Qui suis-je moi ? Pour moi je suis mon passé et mes sentiments, pour autrui je suis mes actes et mes paroles. Pour moi je suis une histoire qui subit et improvise ; pour vous je suis des promesses et des opportunités gagnées par coups de chance. Je ne suis pas ce que j’apparais : ma peau nous sépare. Cette peau que je regarde dès que possible, mais que je ne vois plus, c’est elle que je dois sentir pour faire de moi ce que je veux être. Et ce sera le parfum qui insinuera au monde mon portrait, et qui me rappellera la promesse que je lui fais. Mon parfum, choisi consciemment pour troubler et avertir inconsciemment, il traduit ma présence. Il me rappelle en permanence comment j’apparais ; il me rappelle intimement tel que je suis pour vous. Le parfum nous signe à chacun notre portrait.

Penhaligon’s présente une famille de portraits. Elle est complexe, riche et trouble. C’est un jeu de caractères qui nous propose d’apparaître autant là qu’énigmatique, évoluant en journée, le soir, entre amis, ou face à des inconnus, et toujours pour soi.

Pour cette rentrée la famille s’agrandit avec deux nouveaux personnages, deux nouveaux portraits, deux personnalités que nous pourrions trouver en nous, comme une autre complication, un autre devenir, un autre peut-être, un nouveau « toujours ».

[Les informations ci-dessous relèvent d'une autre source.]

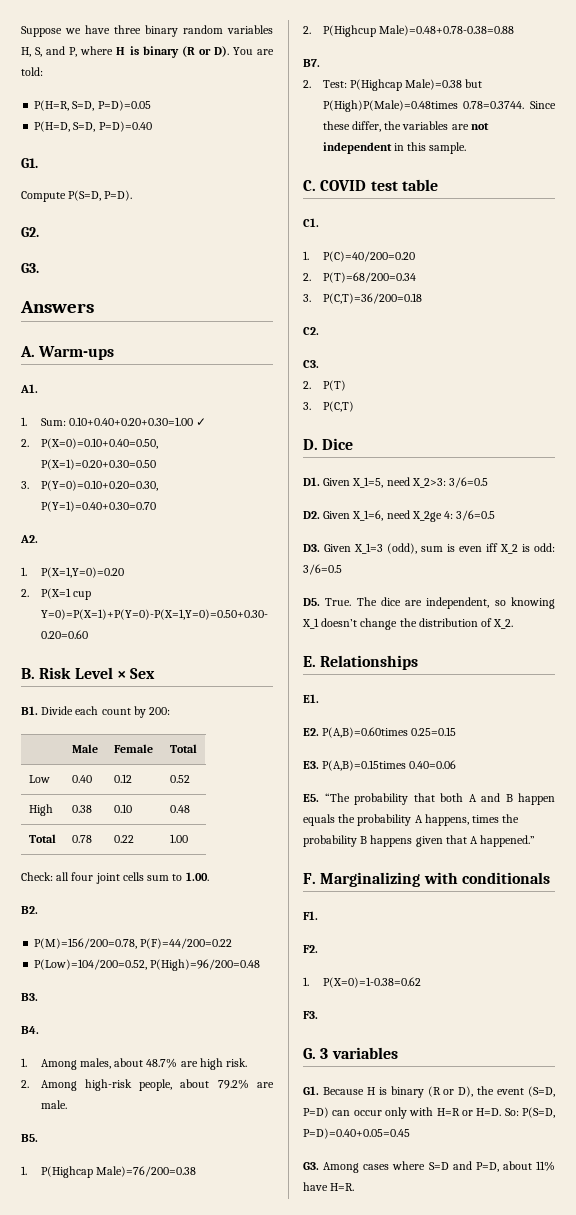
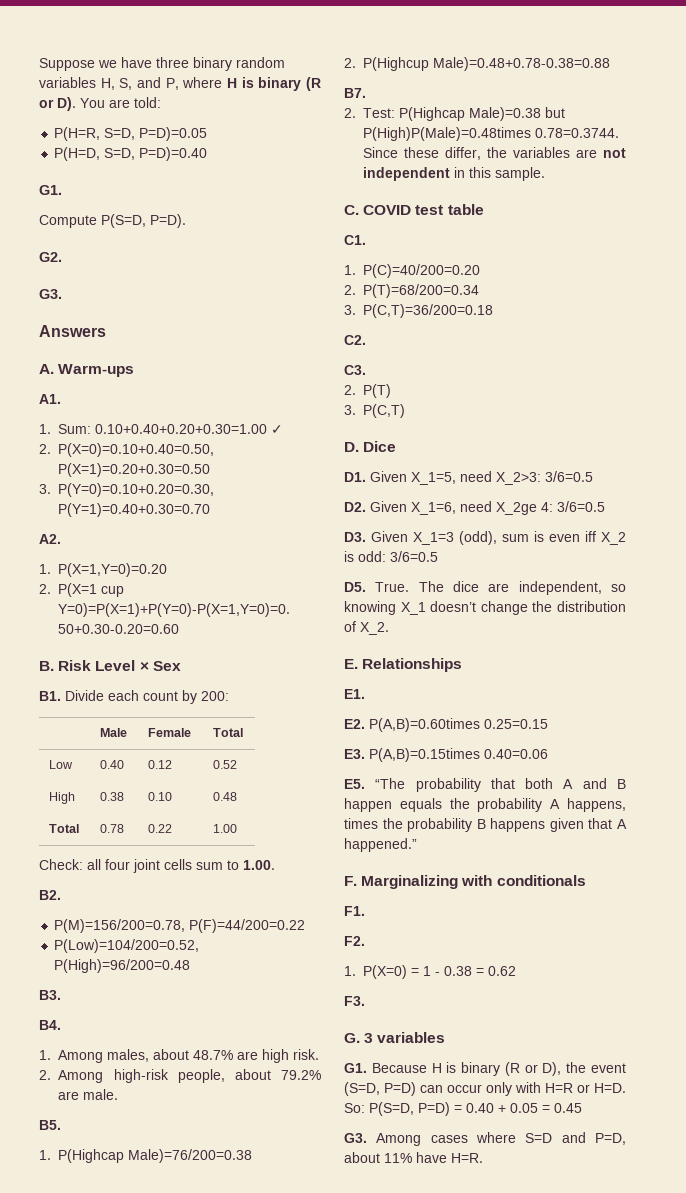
- 1. P(X=0)=1-0.38=0.62
+ 1. P(X=0) = 1 - 0.38 = 0.62
- G1. Because H is binary (R or D), the event (S=D, P=D) can occur only with H=R or H=D. So: P(S=D, P=D)=0.40+0.05=0.45
+ G1. Because H is binary (R or D), the event (S=D, P=D) can occur only with H=R or H=D. So: P(S=D, P=D) = 0.40 + 0.05 = 0.45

Maison British, habituée à cacher les secrets dans la courtoisie, l’impeccable étiquette, le bon geste et la fine porcelaine ; habituée aussi à chercher les énigmes dans les détails des mensonges que chacun a construit dans son Agatha Christie, son Cluedo ou son Holmes. Penhaligon’s propose des voyages dans les présents de tous les siècles, dans les ici de toutes les colonies de la couronne, auprès des Hamman, des cuirs, des camphres, des histoires compliquées à dessiner, riches à porter, et agréables à vivre comme un corset victorien. En apothéose, Penhaligon’s présente les portraits de Monsieur et Madame, des enfants, des amants, des bâtards, des amis intéressants et à éviter, des histoires que l’ont remue pour leur fragrance, pour leurs risques et pour leur joie, pour être autre, et pour être soi.